WebRTC header extensions review
WebRTC supports the concept of RTP header extensions to extend media packets with additional metadata. One of the most common use cases is to attach the audio level to audio packets so that the server can calculate active speakers without having to decode the audio packets.
Some of these header extensions are standard and have been used for a while, but there are others that are added by Google when needed and are only documented lightly in the website and the libwebrtc code. Those header extensions and its usage is not very well know and this post is an attempt to give visibility of them for the WebRTC community.
To discover some of these headers you can usually take a look at the Offer/Answer of a Google Meet session or take a look at the libwebrtc source code here: https://chromium.googlesource.com/external/webrtc/+/master/api/rtp_parameters.h
Audio Levels (urn:ietf:params:rtp-hdrext:ssrc-audio-level) Doc
[Very common]
The header contains the audio level (volume) of the audio contained in this audio package, as well as an optional bit (not usually utilized) that indicates if the packet is voice or another sort of audio.
Use case: A server not decoding audio can still detect the active and/or dominant speaker in a session.
Mixer to client audio levels (urn:ietf:params:rtp-hdrext:csrc-audio-level) Doc
[Not very common but Google Meet uses it]
This header extension includes information about the different sources contributing to the audio of this packet and their audio levels.
Use case: If a server combines or merges audio, an audio stream can portray various speakers simultaneously, and this header enables the receiver to identify the particular user who was speaking during that period.

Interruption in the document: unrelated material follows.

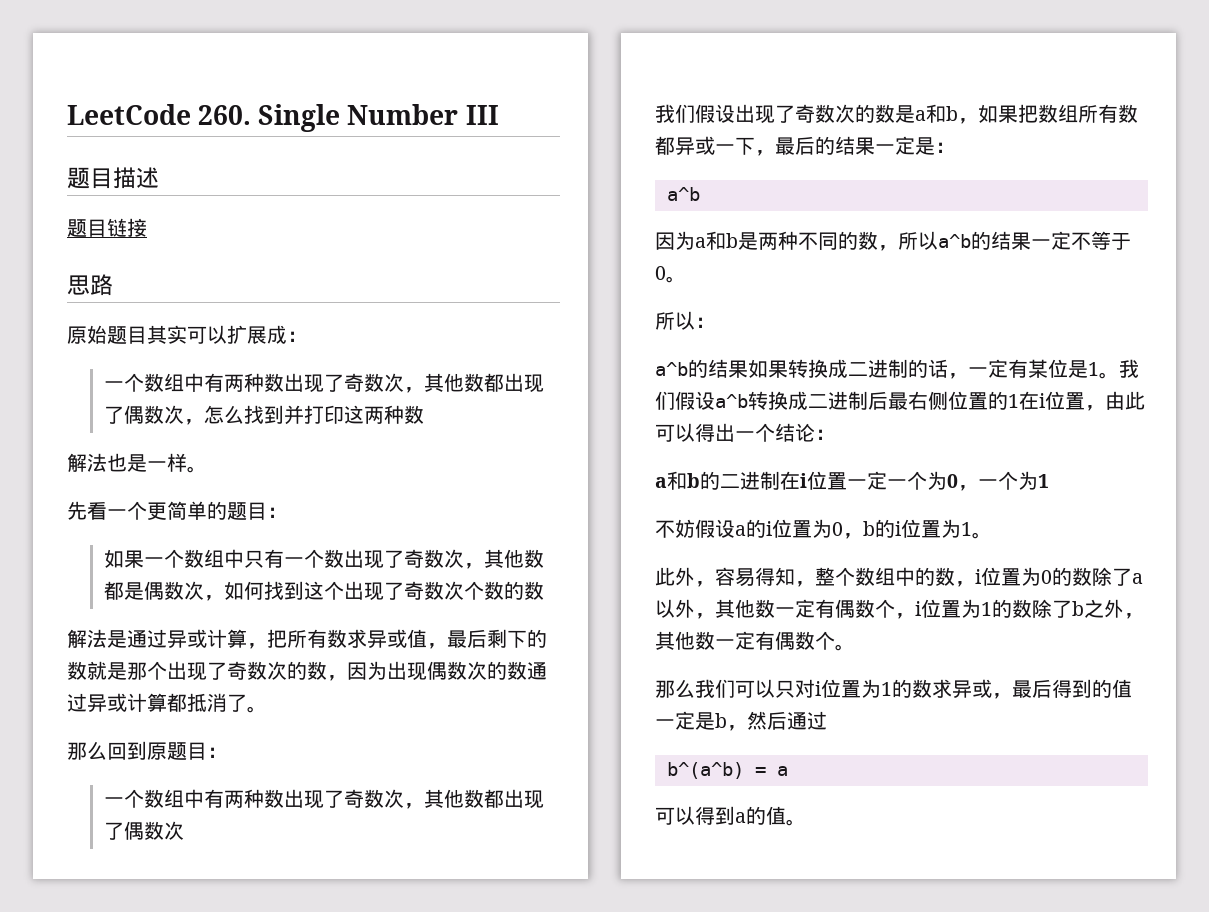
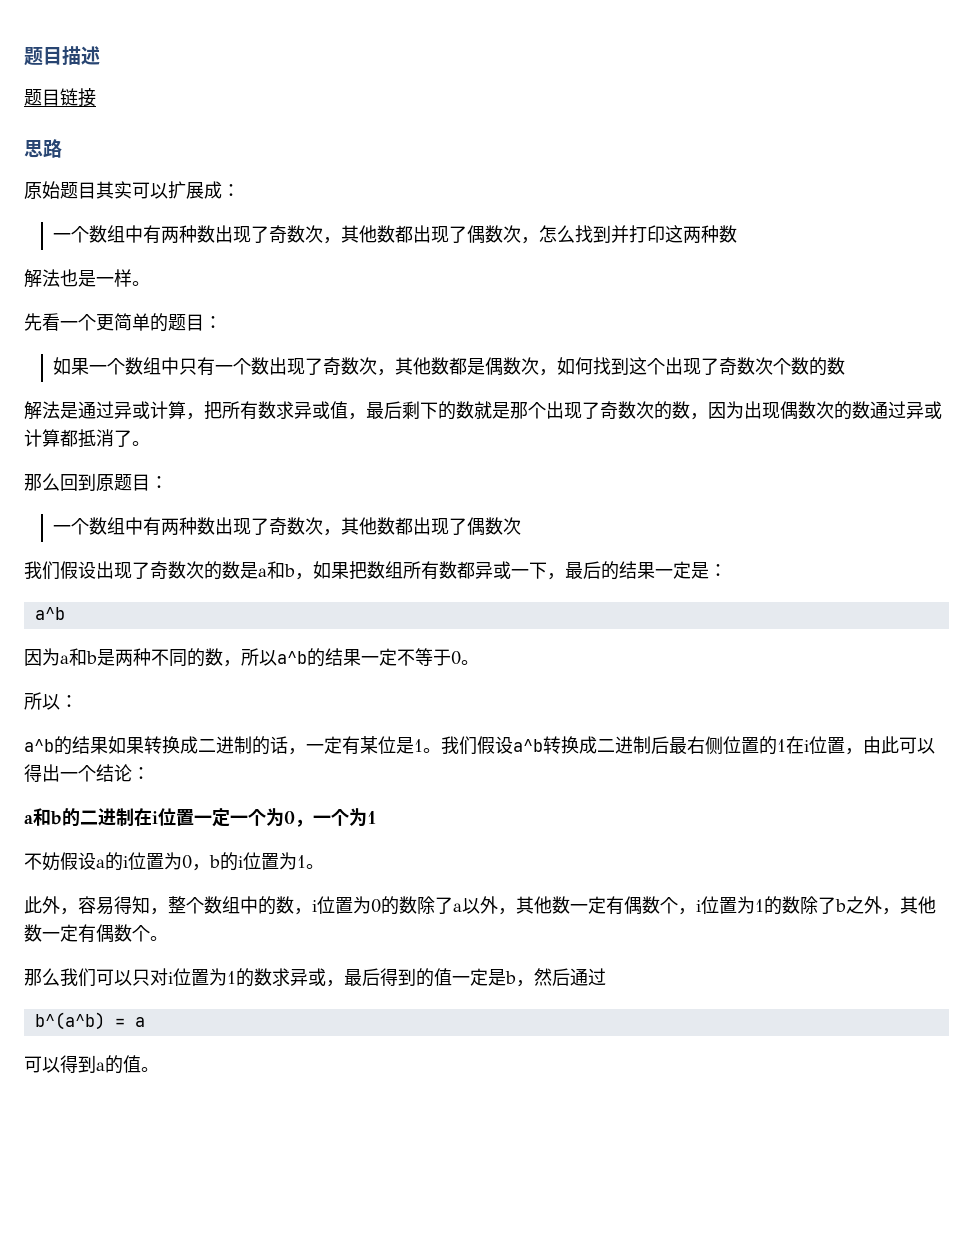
[67,104,499,132] LeetCode 260. Single Number III // -> (24, 56) none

Inband Confort Noise (http://www.webrtc.org/experiments/rtp-hdrext/inband-c) Doc
[Anybody using it?]
This header extension informs if the audio packet includes confort noise and its level.
Use case: A server could de-prioritize these packets or avoid including them in the mixing. A receiver could use it as a hint for discontinuous transmission being enabled.
Absolute Send Time (http://www.webrtc.org/experiments/rtp-hdrext/abs-send-time) Doc
[Legacy]
This header extension includes an NTP timestamp for when the packet was sent instead of when the media was captured.
Use case: The main use case is for server side bandwidth estimation to be able to detect changes in inter packet latency and use it to estimate the bandwidth available and send it back to the sender (f.e. using a REMB RTCP packet) if needed.
Capture Time (http://www.webrtc.org/experiments/rtp-hdrext/abs-capture-time) Doc
[Not very common but Google Meet uses it]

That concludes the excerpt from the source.